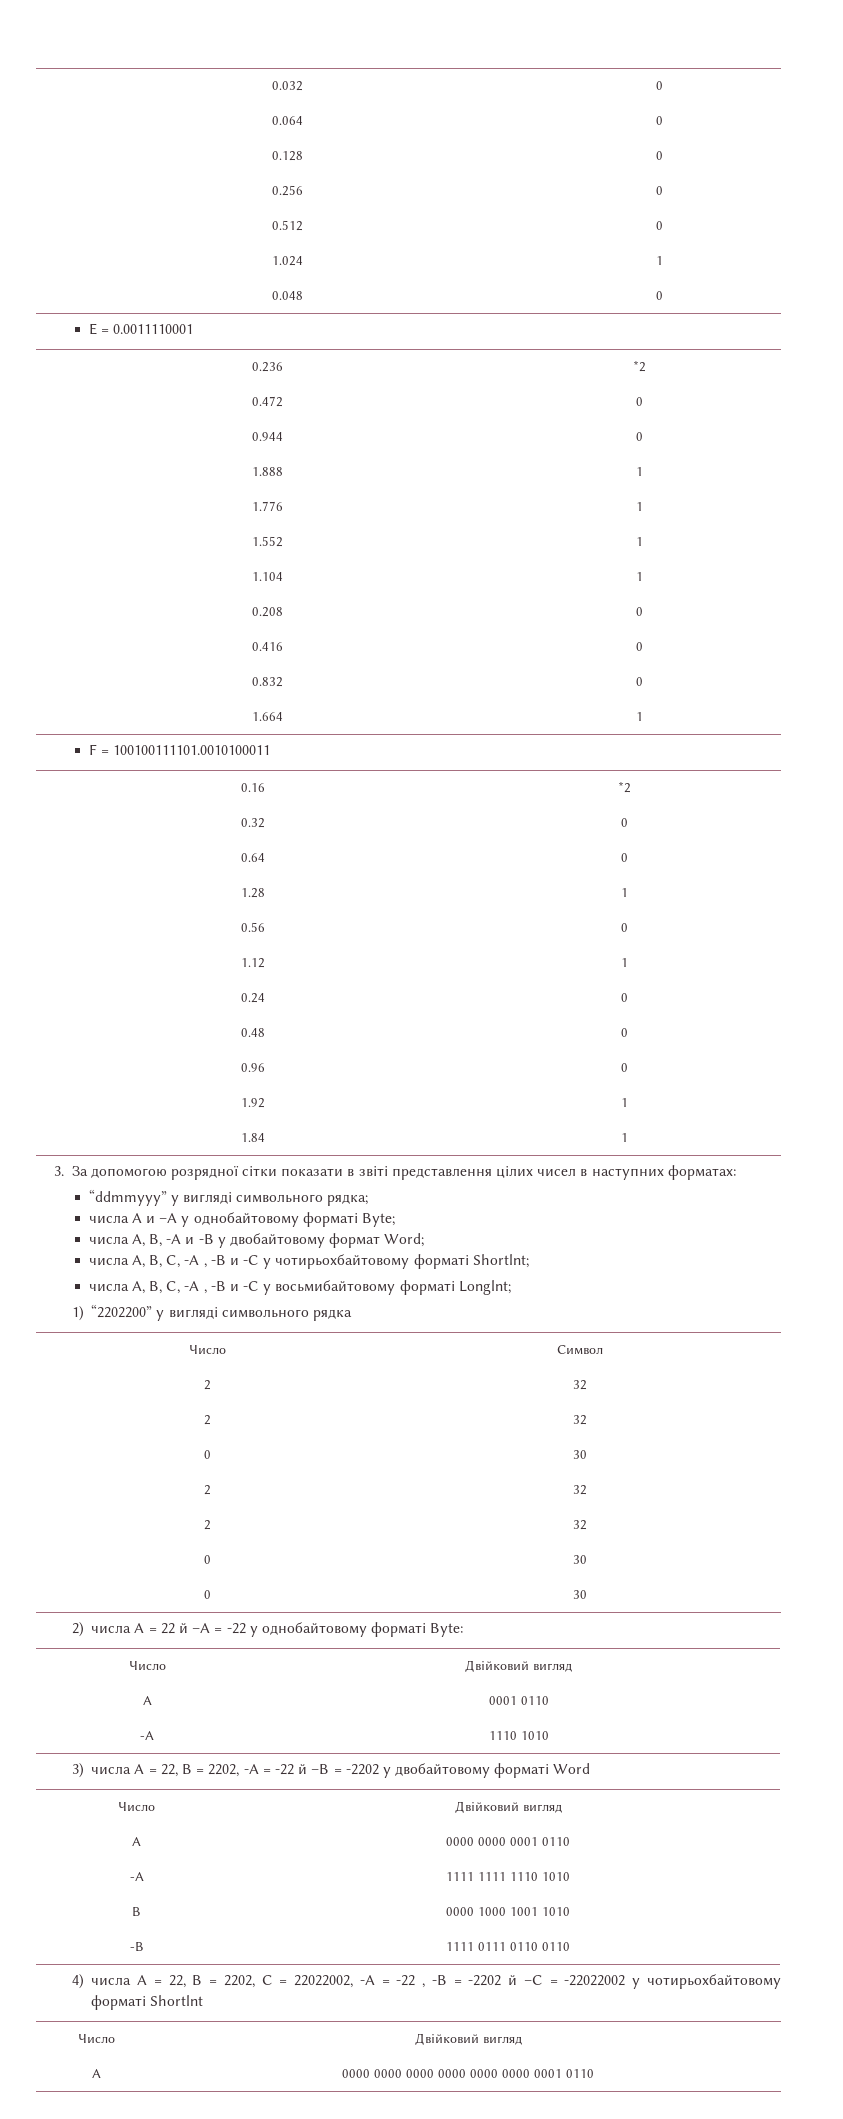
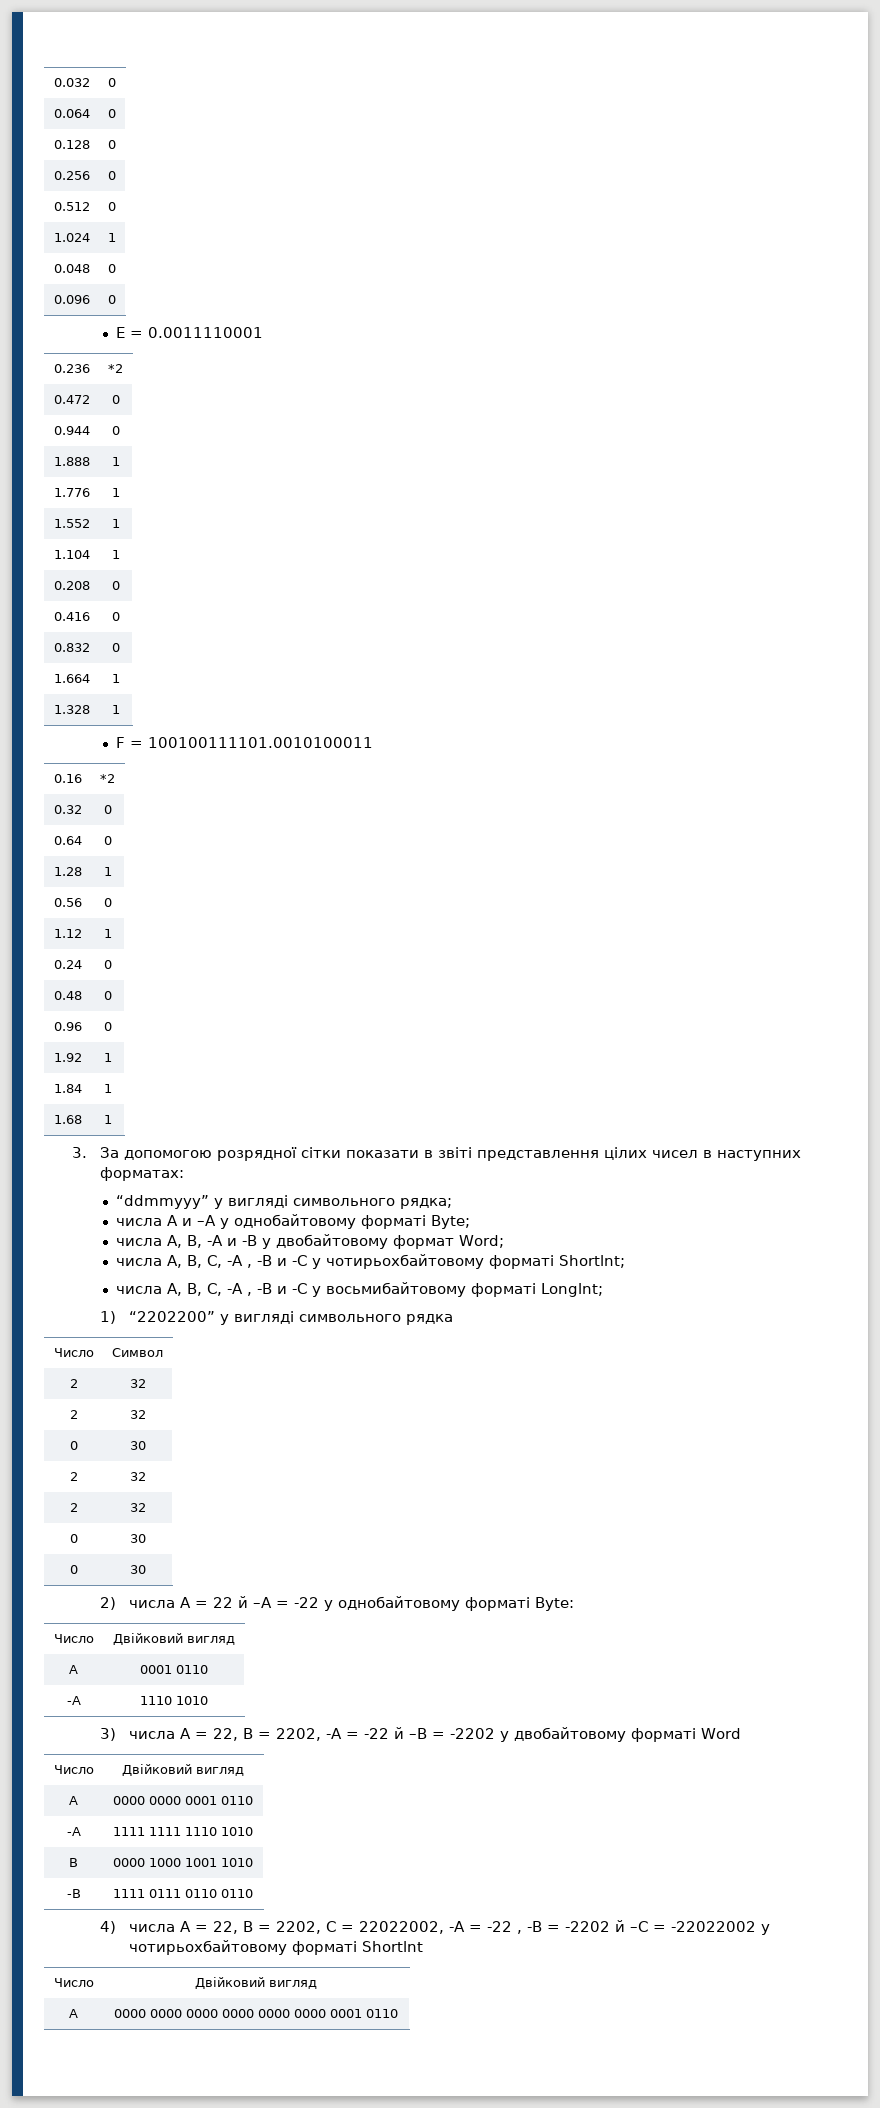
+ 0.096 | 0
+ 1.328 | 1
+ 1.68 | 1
——————
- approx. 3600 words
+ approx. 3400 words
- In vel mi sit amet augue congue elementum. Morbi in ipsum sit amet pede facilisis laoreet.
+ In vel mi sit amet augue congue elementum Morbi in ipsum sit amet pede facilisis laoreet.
——————
Work to complete:
Starting at the line with "- approx. 3600 words" and ending at the line with "congue elementum Morbi", print each line of the listing above exactly, with no other lines.

Finished exercise:
- approx. 3600 words
+ approx. 3400 words
- In vel mi sit amet augue congue elementum. Morbi in ipsum sit amet pede facilisis laoreet.
+ In vel mi sit amet augue congue elementum Morbi in ipsum sit amet pede facilisis laoreet.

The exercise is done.